Health insurance is not a luxury; it's a necessity. That's the reason why I have always advocated for universal health care.
0 Replies
 
aidan
 
  2  
Reply Thu 23 Feb, 2012 08:00 pm
@izzythepush,
All I'm doing is advocating that people take it with a grain of salt. Do ya'll say that over here? I can't remember if I've heard that idiom over here or not.

Anyway, what I mean is this: as someone who has lived there and seen the reality, I don't think it was depicted very clearly or accurately. And I'm talking about the reality for yes, poor people in America- which is what this documentary was supposed to depict.
Instead, I felt that it went down the sensationalist, snapshot route, all the while banging on about how all of this poverty has come to pass and exploded during President Obama's four years of leadership.
I have no idea what interest the BBC has in making sure Obama is not re-elected - maybe none- but I will tell you that whoever wrote this script could easily have worked for any current Republican candidate for US President campaign.
There wasn't even a mention of the situation and deficit he inherited. It was all about how Obama has not fulfilled any of his promises to the American people and how much we are all suffering as a result.

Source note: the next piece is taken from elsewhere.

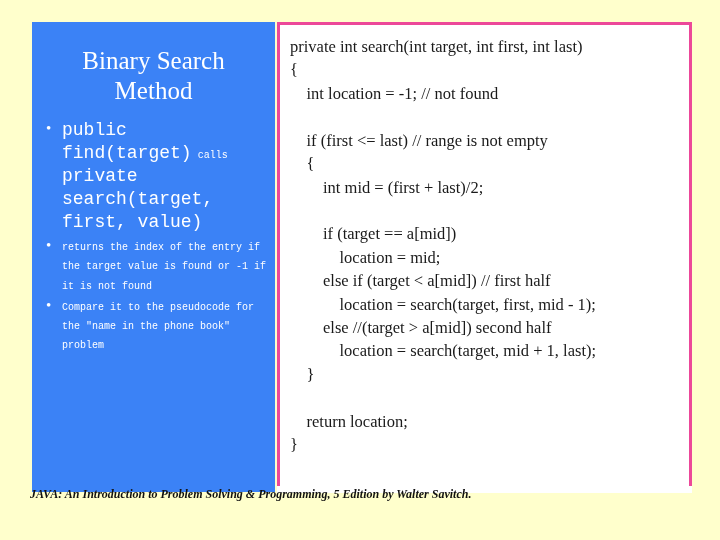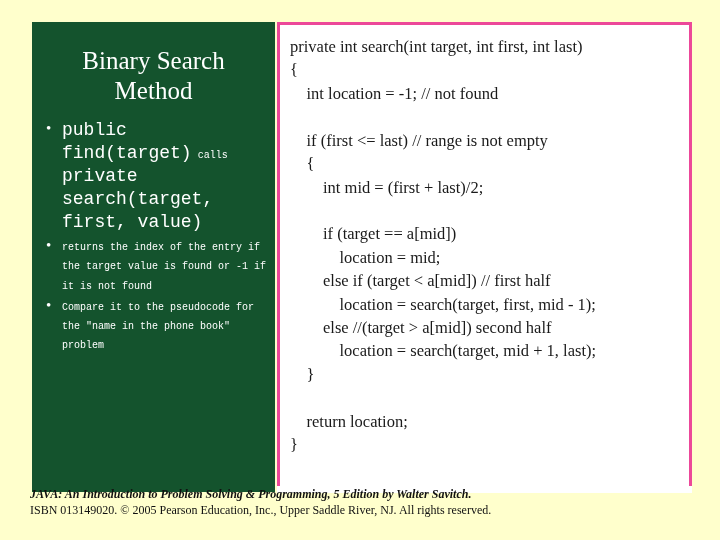"Binary Search Method" .left-panel { background: #14532d -> #3b82f6 }
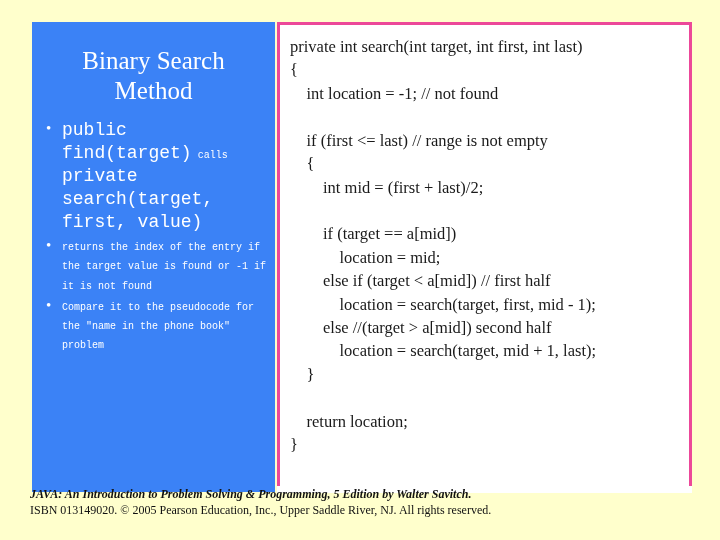"ISBN 013149020. © 2005 Pearson" div.line2 { html: <div>ISBN 013149020. © 2005 Pearson Education, Inc., Upper Saddle River, NJ. All rights reserved.</div> -> none }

And in terms of me feeling beset upon by the Brits at work - I think it's funny. Yesterday I was saying how much I like custard creams - we have a policy that everyone brings in cookies (biscuits) for everyone to share and I said, 'I LOVE these cookies, oh sorry, biscuits - they remind me of Vienna fingers - this cookie we have in America that I've always loved and Ian and Andy were like, 'VIENNA FINGERS!!! You can't call these VIENNA FINGERS!!! Vienna fingers are blah-blah-blah....what you're describing are custard creams - why don't you all just call them that?!' as if we in America are committing blasphemy by daring to call our cookies something else.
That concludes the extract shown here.